= John Thorbjarnarson =

American zoologist (1957–2010)

John Björn Thorbjarnarson (March 23, 1957 - February 14, 2010) was an Icelandic crocodilia conservationist known for helping rescue numerous species from the brink of extinction. Thorbjarnarson attended Cornell University, and in 1991 he received his Ph.D. from the University of Florida. Thorbjarnarson was a conservation officer for the Wildlife Conservation Society in Gainesville, Florida for 19 years. He sought to preserve crocodile populations in Cuba (where he spent more than a decade doing research) and Brazil, and to educate people about crocodiles and to ameliorate some of their fear.
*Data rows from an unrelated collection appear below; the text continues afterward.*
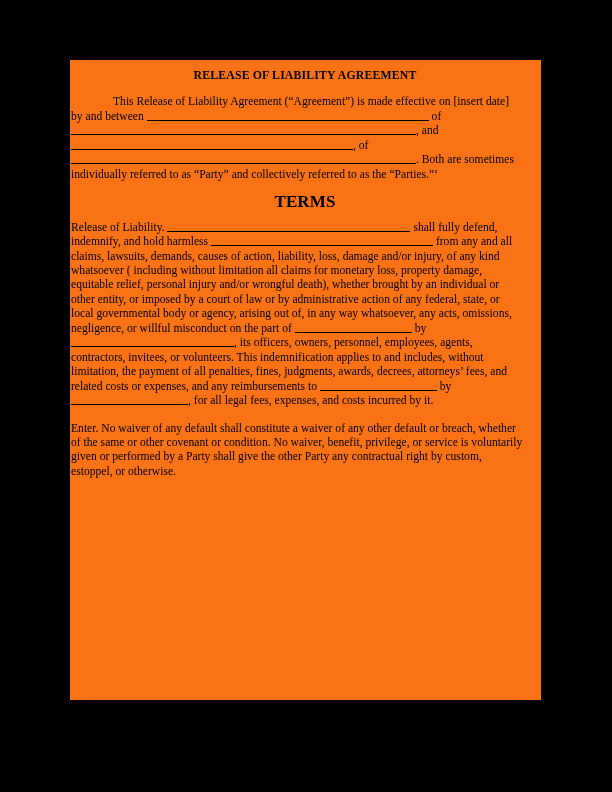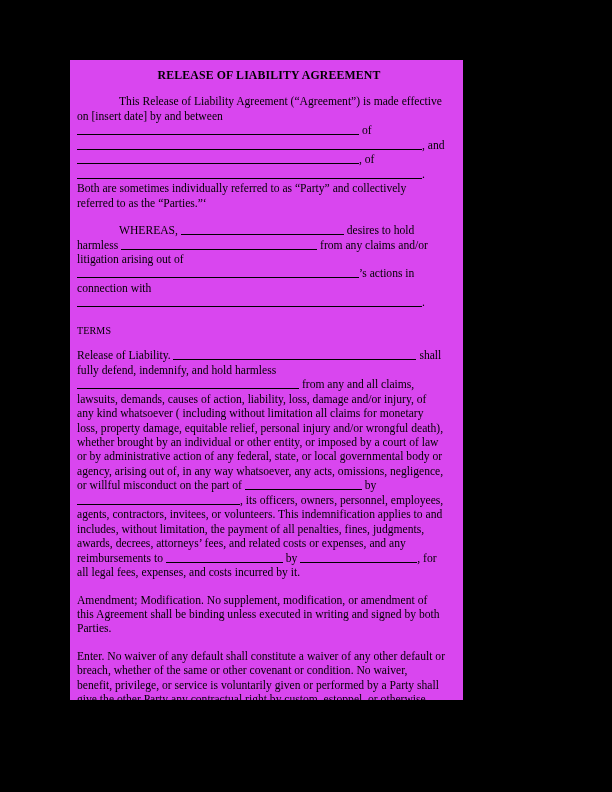"RELEASE OF LIABILITY AGREEMENT" .page { background: #d946ef -> #f97316; padding: 8px 2px 0 7px -> 8px 2px 0 1px; width: 393px -> 471px }
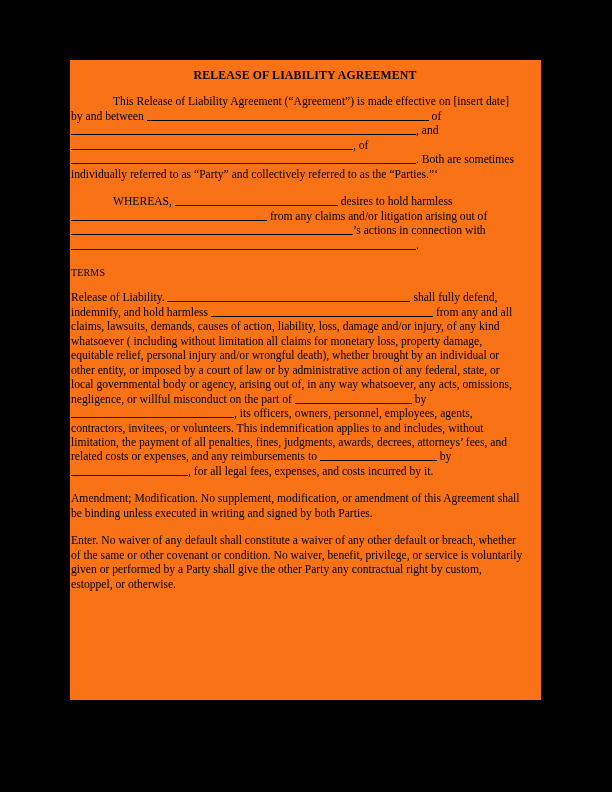"WHEREAS, desires to hold harmless" p.para { html: <p><span></span><span>WHEREAS,</span> <span></span> <span>desires to hold harmless</span> <span></span> <span>from any claims and/or litigation arising out of</span> <span></span><span>’s actions in connection with</span> <span></span><span>.</span></p> -> none }
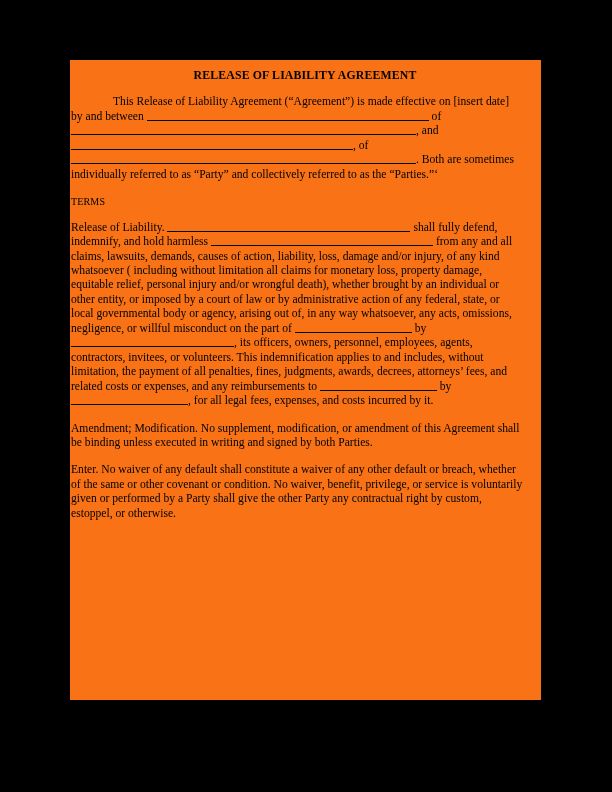"TERMS" .section-head { font-size: 10px -> 17px; font-weight: normal -> bold; text-align: none -> center }
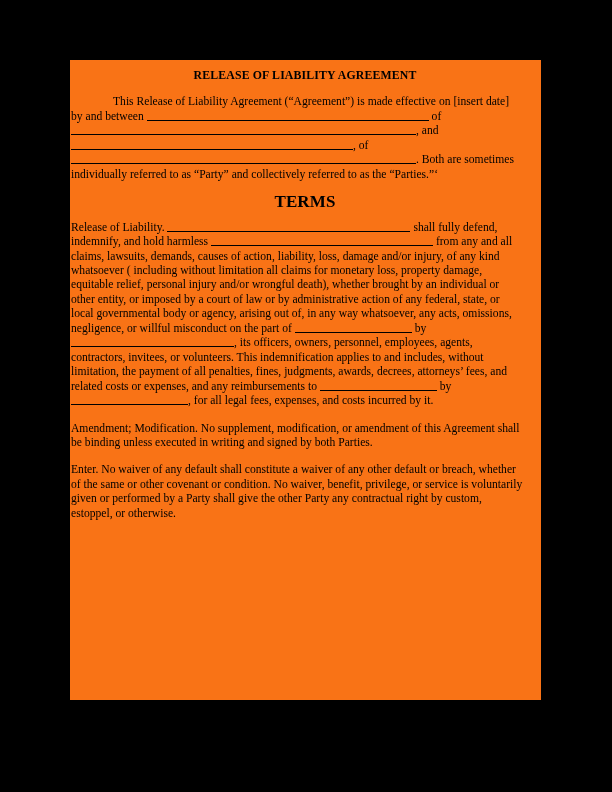"Amendment; Modification. No supplement," p.para { html: <p><span>Amendment; Modification.</span> <span>No supplement, modification, or amendment of this Agreement shall be binding unless executed in writing and signed by both Parties.</span></p> -> none }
Thorbjarnarson traveled around the world and visiting swamps to help endangered reptiles after discovering that 23 species were in decline in 1988. He traveled to Asia, Africa, and Latin America to protect endangered species, visiting more than 30 countries in total. Thorbjarnarson wrote a book called The Chinese Alligator: Ecology, Behavior, Conservation, and Culture, which talks about how the Chinese alligator is very important to the Chinese culture and history, including information about its relation to the Chinese dragon legend, as well as the biology and behavior of the species. Thorbjarnarson died of falciparum malaria on February 14, 2010. Thorbjarnarson's family set up a foundation for The Wildlife Conservation Society.